The D.C. Circuit Court’s opinion in US v. Donald Trump on whether the former president enjoys a blanket immunity from criminal prosecution for his actions while president is now out. It can be found here.
It is a comprehensive opinion, and I think a correct one. Given my own scholarly interests, I was particularly anxious about how the court might handle the claim that an officer who has been acquitted in an impeachment trial cannot be criminally prosecuted, but I think the panel handled that issue correctly.
Interestingly, the panel went with the distinction in Marbury v. Madison between discretionary and ministerial acts and concludes that discretionary acts are largely outside the purview of the courts. But acts that violate a constitutionally valid criminal law also violate the president’s legal duties and thus cannot be understood to be purely discretionary acts within the constitutional and legal authority of the president to make.

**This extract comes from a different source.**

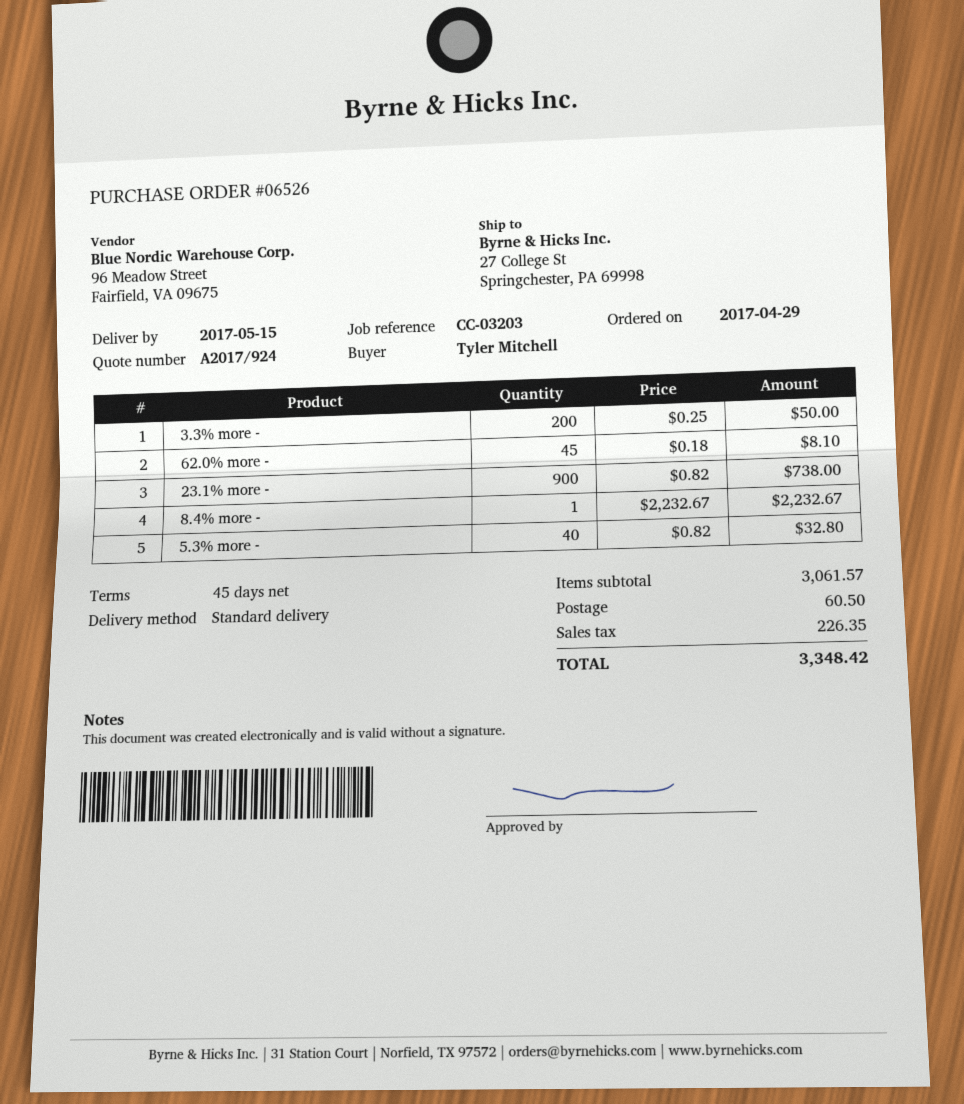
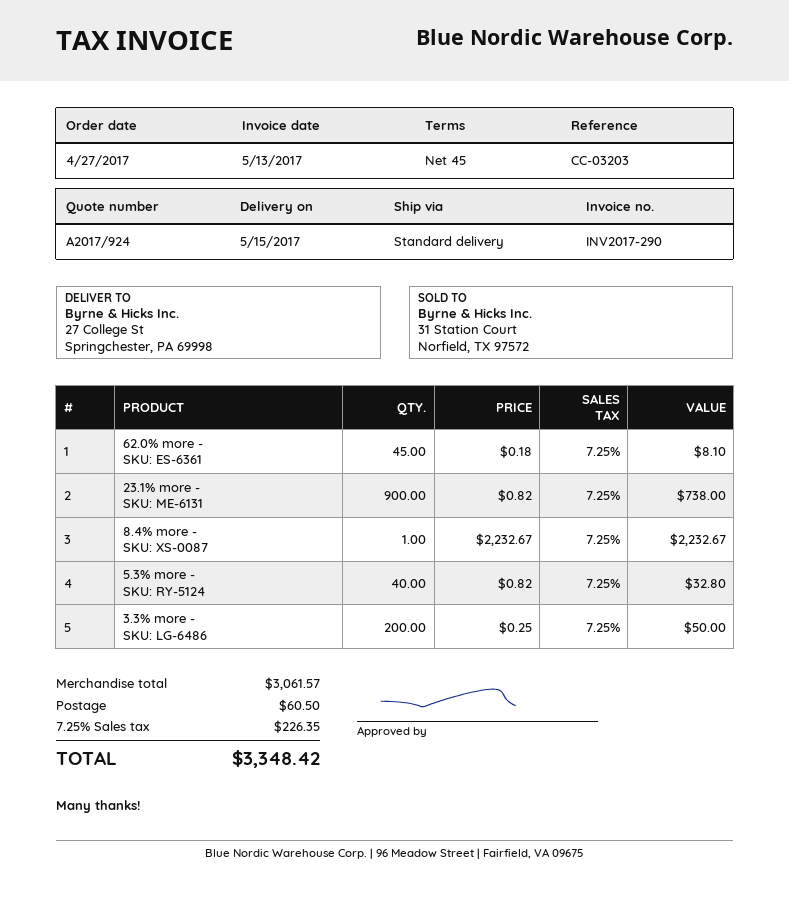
order date: 2017-04-29 -> 2017-04-27

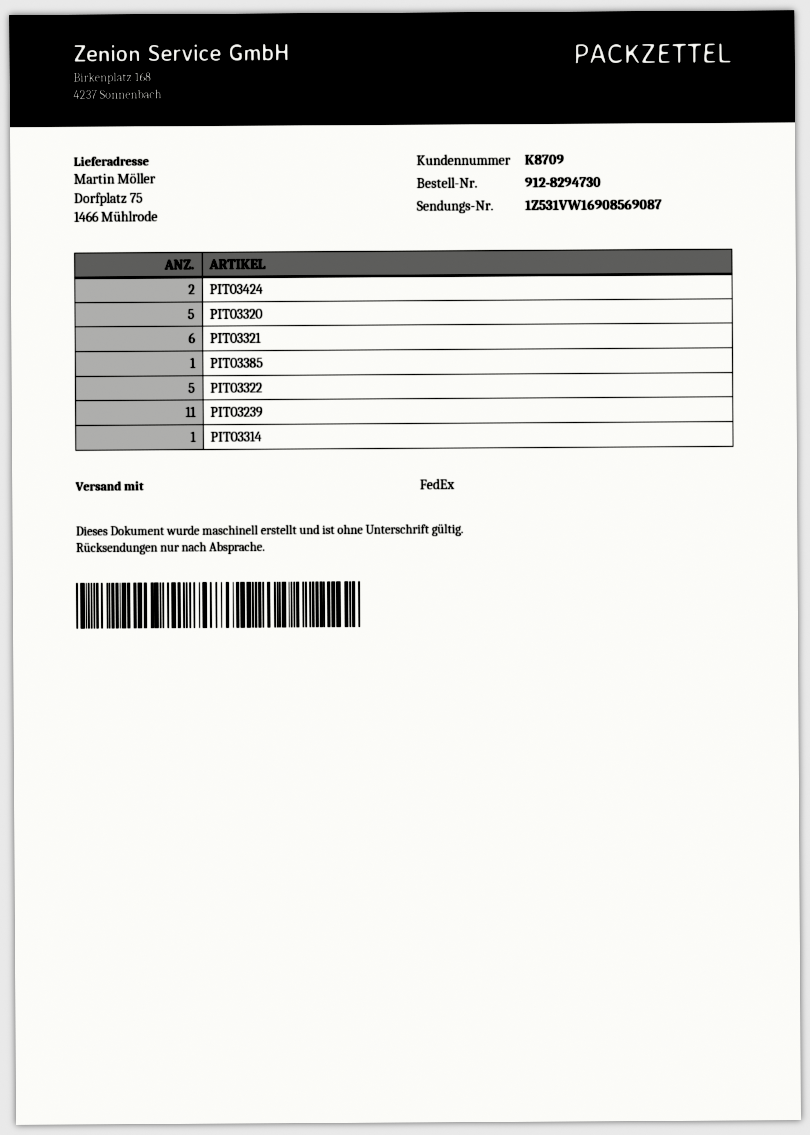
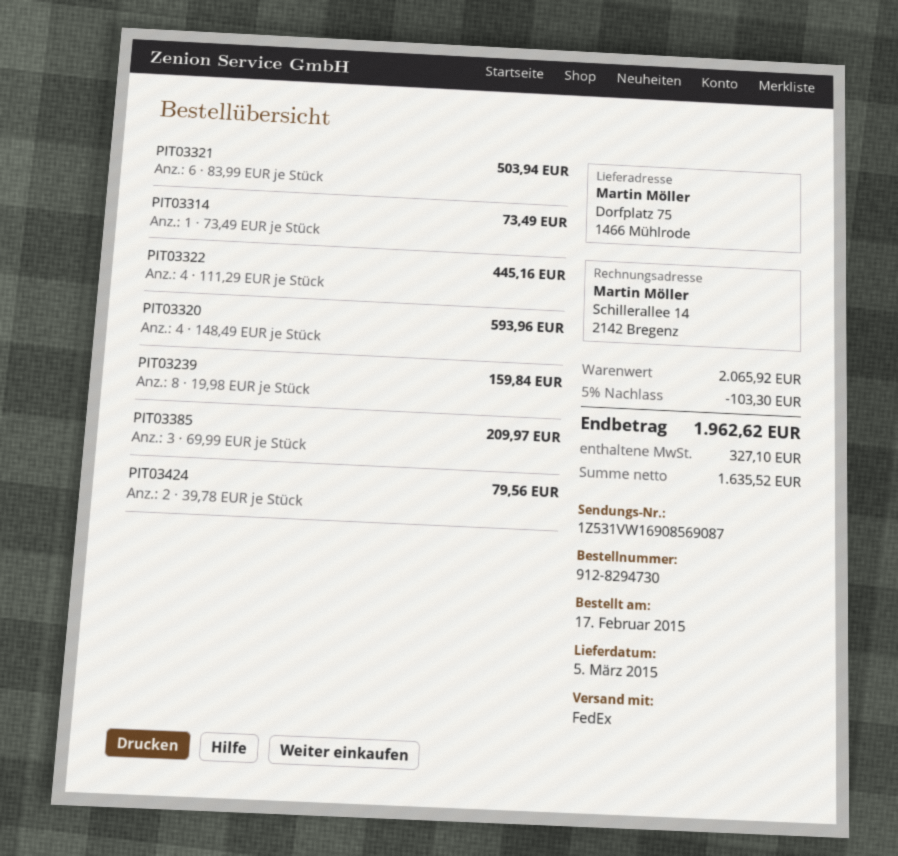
PIT03320: 5 -> 4
PIT03385: 1 -> 3
PIT03322: 5 -> 4
PIT03239: 11 -> 8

The cases following Marbury confirm that we may review the President’s actions when he is bound by law, including by federal criminal statutes. In Little v. Barreme, the Supreme Court concluded that the President’s order to a subordinate officer to seize American ships traveling to or from French ports violated the Nonintercourse Act precisely because the Congress had acted to constrain the Executive’s discretion. 6 U.S. (2 Cranch) 170, 177–79 (1804). Chief Justice Marshall observed that the President may have had the discretionary authority to order the seizure absent legislation but had no discretion to violate the Act. Id. at 177–78. Similarly, in Kendall v. United States ex rel. Stokes, the Supreme Court reviewed the official acts of the postmaster general, the President’s subordinate officer who derived his authority from the Executive Branch, because the civil case involved the violation of a statutory requirement. 37 U.S. 524, 612–13 (1838). To find a statutory violation unreviewable, the Court held, “would be clothing the President with a power entirely to control the legislation of congress, and paralyze the administration of justice.” Id. at 613.
Likewise, the court thinks the weight of functional considerations lean toward no blanket immunity in this context.
The federal prosecution of a former President fits the case “[w]hen judicial action is needed to serve broad public interests” in order to “vindicate the public interest in an ongoing criminal prosecution.” Fitzgerald, 457 U.S. at 754. The risks of chilling Presidential action or permitting meritless, harassing prosecutions are unlikely, unsupported by history and “too remote and shadowy to shape the course of justice.” See Clark, 289 U.S. at 16. We therefore conclude that functional policy considerations rooted in the structure of our government do not immunize former Presidents from federal criminal prosecution.
Particularly true that president cannot be understood to have blanket immunity for trying to steal an election.
We cannot accept former President Trump’s claim that a President has unbounded authority to commit crimes that would neutralize the most fundamental check on executive power — the recognition and implementation of election results. Nor can we sanction his apparent contention that the Executive has carte blanche to violate the rights of individual citizens to vote and to have their votes count.
Court does not find Trump’s argument of no prosecution if acquitted in an impeachment trial consistent with the text and purpose of the relevant constitutional clauses.
In drafting the Impeachment Judgment Clause, to the extent that the Framers contemplated whether impeachment would have a preclusive effect on future criminal charges, the available evidence suggests that their intent was to ensure that a subsequent prosecution would not be barred.
Importantly, court emphasizes that the impeachment process is a political process involving political charges and political punishments, and as such it does not trigger double jeopardy principles regarding criminal prosecutions in which criminal punishments are at stake.
In light of the very different procedures and purposes associated with impeachment proceedings as compared to criminal proceedings, former President Trump’s reliance on the Double Jeopardy Clause is misplaced. Impeachment is not a criminal process and cannot result in criminal punishment.
We’ll see what the Supreme Court does with this.